Sungguh, di kala engkau mengajariku baca
Agar kelak aku bisa melalangbuana
Jauh-jauh menembus cakrawala
Sungguh ketika engkau bercerita
Tentang Amerika, Eropa, negeri-negeri nun jauh di sana
Engkau berkata,
“Kejar impianmu, nak.
Kejar impianmu sampai ujung bumi.”
Dan engkau benar. Engkaulah guruku yang tak pernah berdusta.
Bahkan demi kami kau mau menderita.
Ibu guru, lihat! Lihat! Langit pun mendung
Tak rela kau pergi menghilang ei awan-awan
Langit pun ingin diajar bagaimana membaca
Menulis, bersikap jujur,
menjadi panutan dalam tindak dan tutur.
Puluhan tahun keringatmu mengalir
Tapi tak satu pun kami sadar
Tak terkira peluh-peluh terkuras habis
Tak satu pun kami insaf
Ibu guru, melihatmu terbujur kaku
Seakan harapan kami ikut pupus
Berat rasanya kami ditinggal
Berat rasanya menerima kenyataan
Kaulah yang mengajarku menghitung
Menghitung bintang gemintang di angkasa
Kini kutahu kenapa
Kenapa aku mesti menghitung benda langit
Yang antah berantah berapa jumlahya
Kau ingin kami menjadi bijaksana
Laksana Ganesa tak surut meski telah rentah
Kau ingin kami bahagia
Sebahagia orang yang sejatinya bahagia
Kini kau telah tiada
Yang tinggal hanya pesona merona
Yang membekas hanya semangatmu yang tak patah
Tak lekang oleh waktu.
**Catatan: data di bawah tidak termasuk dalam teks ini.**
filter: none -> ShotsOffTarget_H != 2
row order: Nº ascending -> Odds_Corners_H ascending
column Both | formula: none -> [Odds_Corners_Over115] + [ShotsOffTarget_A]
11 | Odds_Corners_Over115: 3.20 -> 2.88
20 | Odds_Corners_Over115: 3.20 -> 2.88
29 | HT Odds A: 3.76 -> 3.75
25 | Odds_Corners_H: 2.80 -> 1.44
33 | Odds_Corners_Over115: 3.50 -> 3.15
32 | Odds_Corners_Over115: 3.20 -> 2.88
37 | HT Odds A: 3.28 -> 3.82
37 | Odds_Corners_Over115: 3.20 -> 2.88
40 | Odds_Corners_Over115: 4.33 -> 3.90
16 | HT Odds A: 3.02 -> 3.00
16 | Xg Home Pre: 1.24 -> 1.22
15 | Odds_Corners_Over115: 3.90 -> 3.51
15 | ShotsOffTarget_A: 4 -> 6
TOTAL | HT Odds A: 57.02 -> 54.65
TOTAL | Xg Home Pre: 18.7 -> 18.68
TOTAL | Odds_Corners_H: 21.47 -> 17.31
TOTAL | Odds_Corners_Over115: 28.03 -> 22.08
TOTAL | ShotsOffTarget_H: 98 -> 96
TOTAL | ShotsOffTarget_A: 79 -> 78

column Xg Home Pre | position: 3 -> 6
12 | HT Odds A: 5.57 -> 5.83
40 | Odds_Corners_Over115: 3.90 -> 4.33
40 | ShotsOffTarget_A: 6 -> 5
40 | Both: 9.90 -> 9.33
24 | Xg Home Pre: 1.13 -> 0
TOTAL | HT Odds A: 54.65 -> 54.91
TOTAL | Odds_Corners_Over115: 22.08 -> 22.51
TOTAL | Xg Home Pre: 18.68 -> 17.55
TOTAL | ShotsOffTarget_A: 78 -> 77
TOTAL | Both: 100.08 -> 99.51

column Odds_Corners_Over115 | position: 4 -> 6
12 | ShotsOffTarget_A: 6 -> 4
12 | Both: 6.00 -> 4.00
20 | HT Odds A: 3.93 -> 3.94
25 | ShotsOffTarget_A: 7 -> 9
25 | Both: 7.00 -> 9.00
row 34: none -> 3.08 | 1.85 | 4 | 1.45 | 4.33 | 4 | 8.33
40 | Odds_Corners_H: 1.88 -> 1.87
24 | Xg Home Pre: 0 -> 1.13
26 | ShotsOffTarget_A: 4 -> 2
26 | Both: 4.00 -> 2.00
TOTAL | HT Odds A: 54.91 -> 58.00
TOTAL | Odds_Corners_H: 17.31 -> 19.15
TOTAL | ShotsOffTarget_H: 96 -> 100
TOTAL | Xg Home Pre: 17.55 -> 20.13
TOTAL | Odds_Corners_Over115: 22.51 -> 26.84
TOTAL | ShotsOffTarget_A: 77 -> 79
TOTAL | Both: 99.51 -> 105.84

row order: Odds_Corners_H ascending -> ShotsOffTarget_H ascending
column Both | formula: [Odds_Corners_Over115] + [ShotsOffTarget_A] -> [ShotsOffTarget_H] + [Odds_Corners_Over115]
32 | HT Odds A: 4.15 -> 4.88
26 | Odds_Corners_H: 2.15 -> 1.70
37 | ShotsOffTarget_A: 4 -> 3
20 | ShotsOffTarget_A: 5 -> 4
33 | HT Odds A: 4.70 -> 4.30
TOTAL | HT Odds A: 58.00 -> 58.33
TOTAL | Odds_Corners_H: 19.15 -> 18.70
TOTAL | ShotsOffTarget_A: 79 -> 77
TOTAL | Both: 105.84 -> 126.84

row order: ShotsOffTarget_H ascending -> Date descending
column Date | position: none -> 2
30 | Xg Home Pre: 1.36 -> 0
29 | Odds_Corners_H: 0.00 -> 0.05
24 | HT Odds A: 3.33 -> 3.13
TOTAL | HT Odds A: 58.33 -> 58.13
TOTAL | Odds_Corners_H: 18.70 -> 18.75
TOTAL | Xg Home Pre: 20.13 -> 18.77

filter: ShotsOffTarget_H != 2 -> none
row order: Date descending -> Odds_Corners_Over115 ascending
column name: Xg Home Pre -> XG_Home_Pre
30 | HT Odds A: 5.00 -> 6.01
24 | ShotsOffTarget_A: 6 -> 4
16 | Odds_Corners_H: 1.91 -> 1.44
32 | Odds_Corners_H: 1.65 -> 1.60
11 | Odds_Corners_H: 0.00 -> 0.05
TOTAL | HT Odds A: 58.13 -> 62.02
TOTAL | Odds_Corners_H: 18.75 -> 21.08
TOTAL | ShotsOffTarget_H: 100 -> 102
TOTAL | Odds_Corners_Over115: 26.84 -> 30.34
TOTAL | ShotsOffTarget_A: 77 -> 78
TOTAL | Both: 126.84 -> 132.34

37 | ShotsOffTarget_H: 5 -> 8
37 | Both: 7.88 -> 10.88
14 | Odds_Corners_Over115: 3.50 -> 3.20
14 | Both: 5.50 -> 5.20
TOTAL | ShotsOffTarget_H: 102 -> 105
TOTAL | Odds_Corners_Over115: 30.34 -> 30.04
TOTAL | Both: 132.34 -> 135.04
Tak bisa punah.
Malu kami mengangkat muka
Kami yang muda mengaku t’lah tua
Kami yang masih bau kencur
Merasa sudah usur berumur
Ibu guru, jasadmu akan terkubur
Tetapi semangat juangmu dalam sanubari
Takkan pernah luntur
Meski waktu terus gugur
Dalam hati terukir dengan tinta emas
“Di kampung kami, pernah hidup seorang wanita yang tegas,
Yang selalu bekerja keras.”
Ibu guru, jasamu tak sanggup kami balas
Hanya harap kami kirimkan ke atas
Selamat jalan ibu
Ingatlah kami bila olehNya kamu telah dipangku

Puisi H.B. Sondakh

Puisi
karya H.B. Sondakh




Pahlawan Pendidikan

Aku, terpanggil melihat keterbelakangan
Pendidikan anak bangsa yang sangat memprihatinkan
Dengan memperhatikan tema pendidikan
“Membangun manusia seutuhnya.”
Dengan pengetahuan yang kumiliki
Aku maju berjuang membangkitkan semangat anak bangsa
Dengan bekal ilmu yang kumiliki
Aku memberi diri dan jiwa ragaku
Untuk membekali anak bangsaku
Dengan bekal pendidikan, ilmu pendidikan
Serta budi pekerti dan moral yang tinggi
Dengan susah paya aku berhadapan
Dengan anak-anak bangsa
Walaupun menghadapi banyak tantangan dan kendala
Dari dalam maupun luar pendidikan
Itulah romantika seorang naradidik
Dalam ketulusan dan keikhlasan
Dengan tidak membuang waktu yang dianugrahkan pencipta
Berkat ketulusan dan keikhlasan sebagara naradidik
Aku dapat menciptakan anak-anak bangsa
Berprestasi, maju dan berguna di tengah bangsa dan negara
Walaupun seorang naradidik anak bangsa
Hanya dijuluki “pahlawan tanpa tanda jasa”
“Dari dalam gelap terbitlah terang!”
Kata seorang puteri bangsaku
Prihatin martabad bangsaku
Diinjak-injak dan dilecehkan kaum penjajah.